Other than its sheer size, what makes this gift stand out? Unlike many schools receiving gifts of this size, OHSU is notably not among the 100 wealthiest schools in the country. Knight is also not an alumnus of OHSU. In fact, he’s an alumnus of its neighbor to the south (University of Oregon), to which he has also given generously.

Why did Knight choose to make such a big gift to a school he did not attend? According to Eduventures Alumni Giving data, if Knight had been motivated by the same factors that motivate OHSU alumni, then he was likely very sold on its mission. Maybe he wanted to see his name more deeply associated with a cause that has touched his life. Maybe he wanted to support an organization in the community in which he lives rather than one many miles away.

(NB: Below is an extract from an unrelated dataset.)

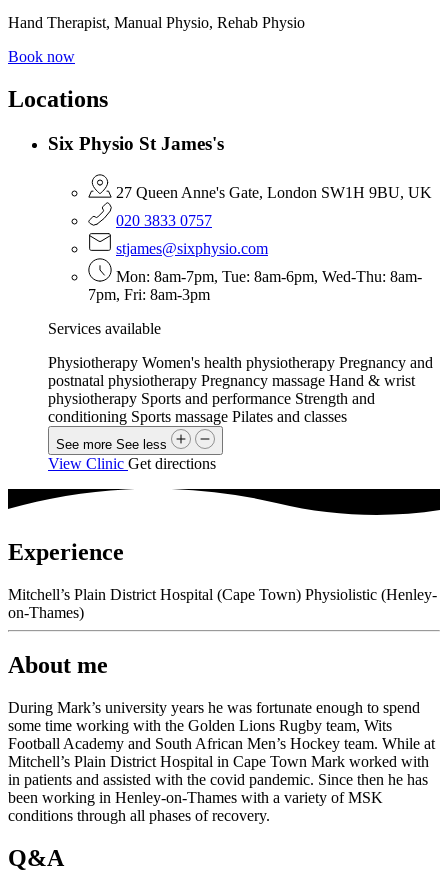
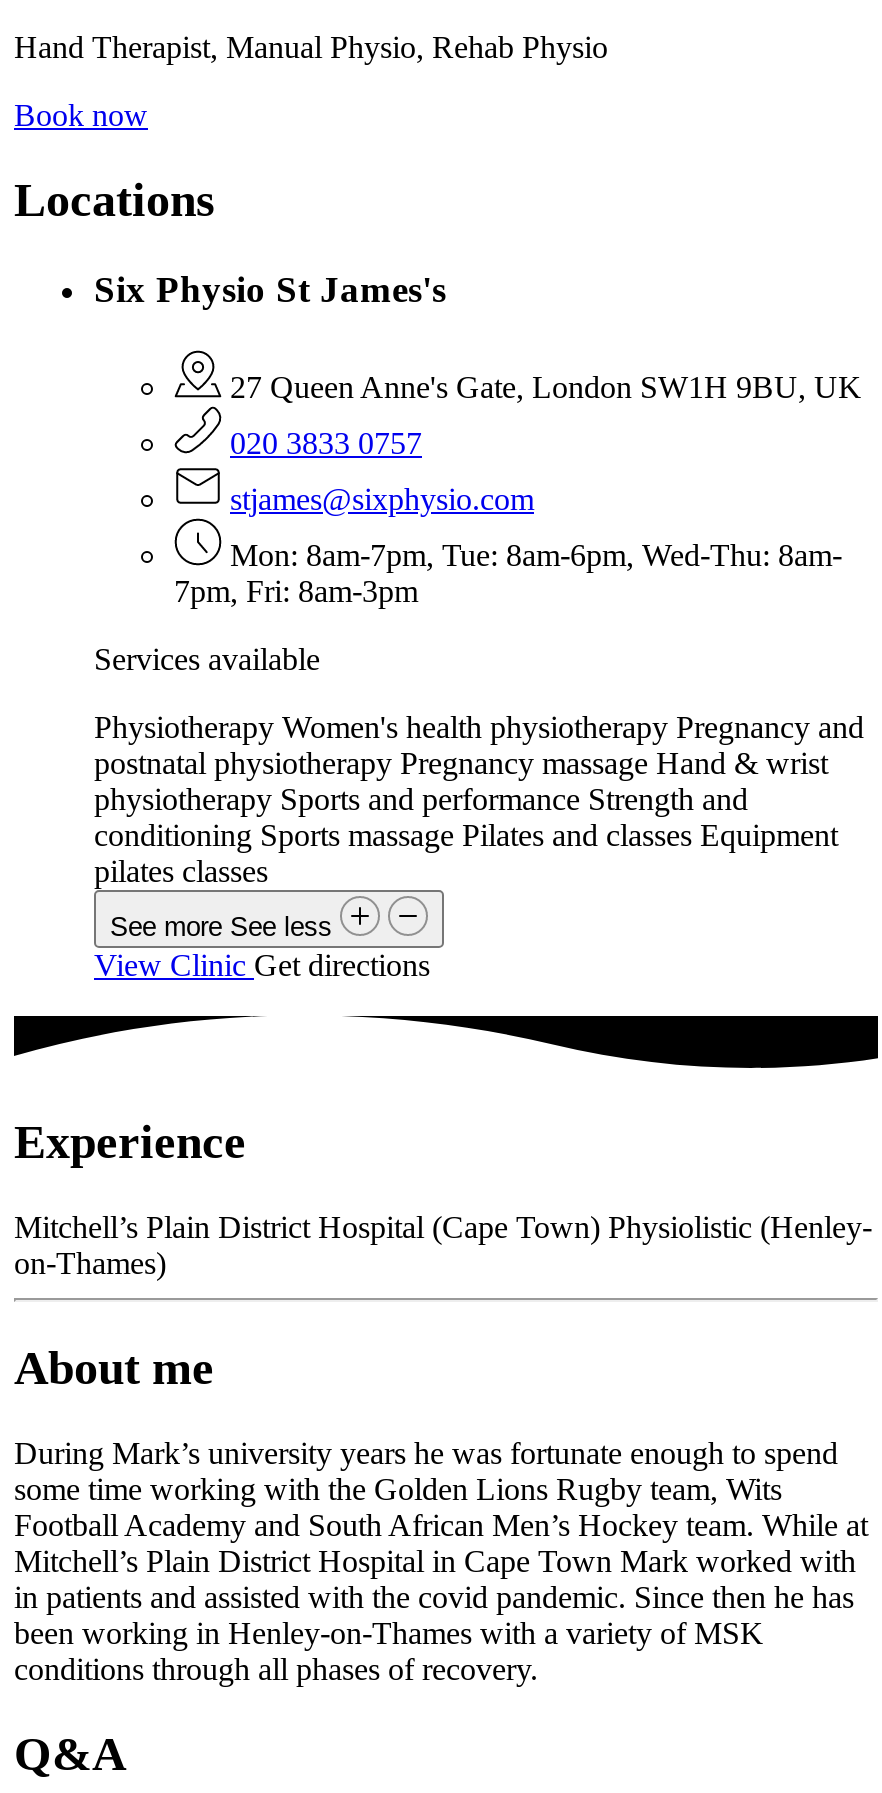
- conditioning Sports massage Pilates and classes
+ conditioning Sports massage Pilates and classes Equipment
+ pilates classes
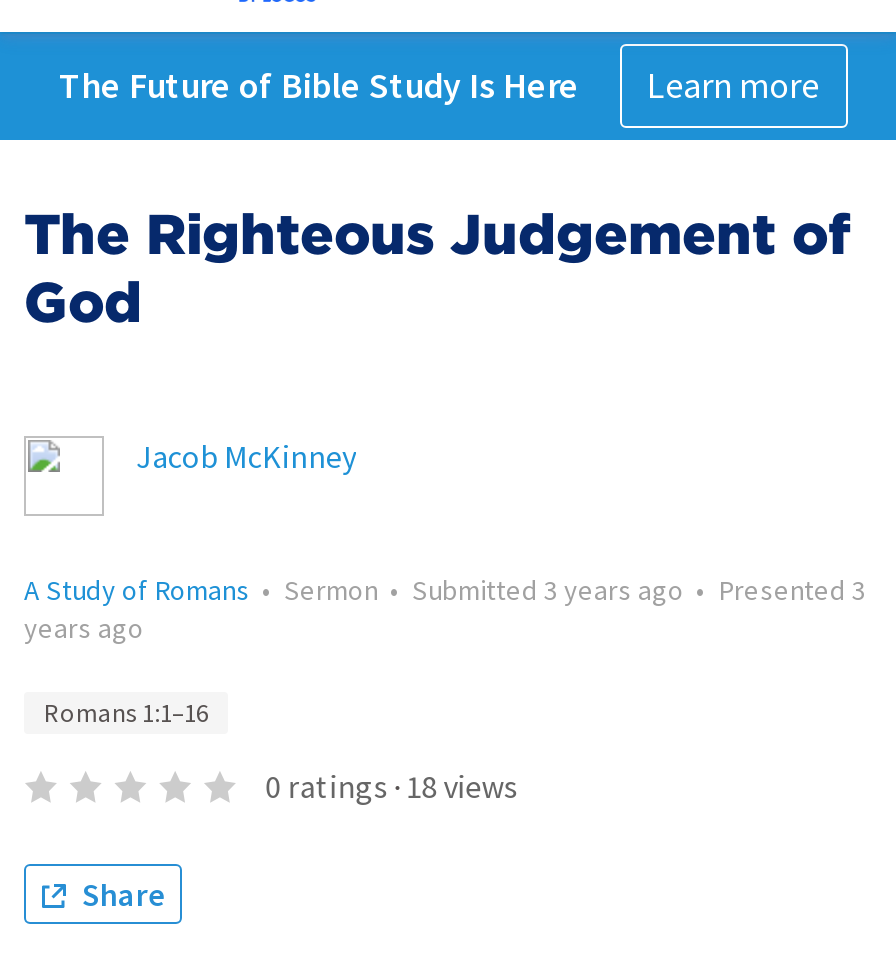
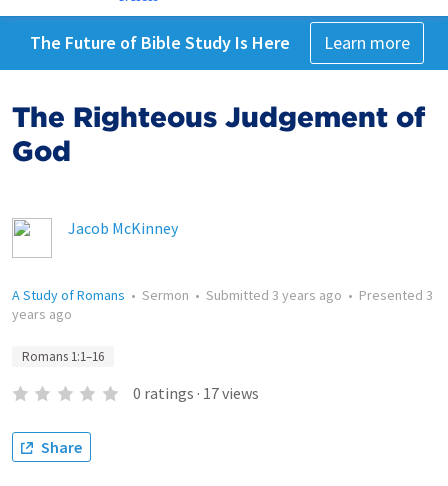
- 0 ratings · 18 views
+ 0 ratings · 17 views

Whether or not your institution is wealthy and whether a mega gift for you is $1 million, $100 million, or somewhere in between, every school can benefit from taking steps to put big gifts of any size within reach. The lesson here is threefold:

  • First, focusing on alumni prospects is a sound strategy for schools that graduate some of the wealthiest alumni in the country, but it’s just not enough for most programs. In many ways, a new era of fundraising calls for higher education advancement to think more like non-profit organizations. This includes proactively identifying prospects outside of your alumni base and developing the right infrastructure, such as engagement opportunities and tailored prospect strategies. In other words, homecoming weekend may not resonate. The gap between alumni and non-alumni giving has narrowed in recent years; in 2014, 40% of all million-dollar gifts came from non-alumni, compared to 35% in 2006. Phil Knight made the gift of a lifetime to a school that was located in his own community but that he did not attend. Someone like him could be in your backyard too. In fact, more than 60% of million-dollar gifts come from donors who live in the same region as the institution.
  • Second, only big ideas attract big gifts. It’s simply no longer enough to focus on initiatives that serve to strengthen our institutions. We must focus on how our initiatives improve the world beyond our halls. The big ideas guiding fundable mega-gift opportunities can’t only be big by our standards, they must actually be big. Make sure the vision for your big idea is crystal clear. In this case, Knight’s big gift to OHSU had the potential to be life changing for people the world over, which inspired mega gifts from other philanthropists, significantly magnifying its impact. When the value proposition of a big idea is evident, big gifts are within reach.
  • Third, when it comes to coming up with “big ideas,” donors are a critical part of the process. Eduventures data indicates that the largest single source for originating “big ideas” is not the university president, development office, or deans. The single largest source of big, fundable ideas is the donors themselves. You can bet that Knight had something to do with the “challenge” aspect of his gift. While OHSU may have asked for an audacious amount, reporting about this gift indicates that he was the architect of the conditional challenge portion of this gift, ultimately doubling the potential impact his gift could have had on its own.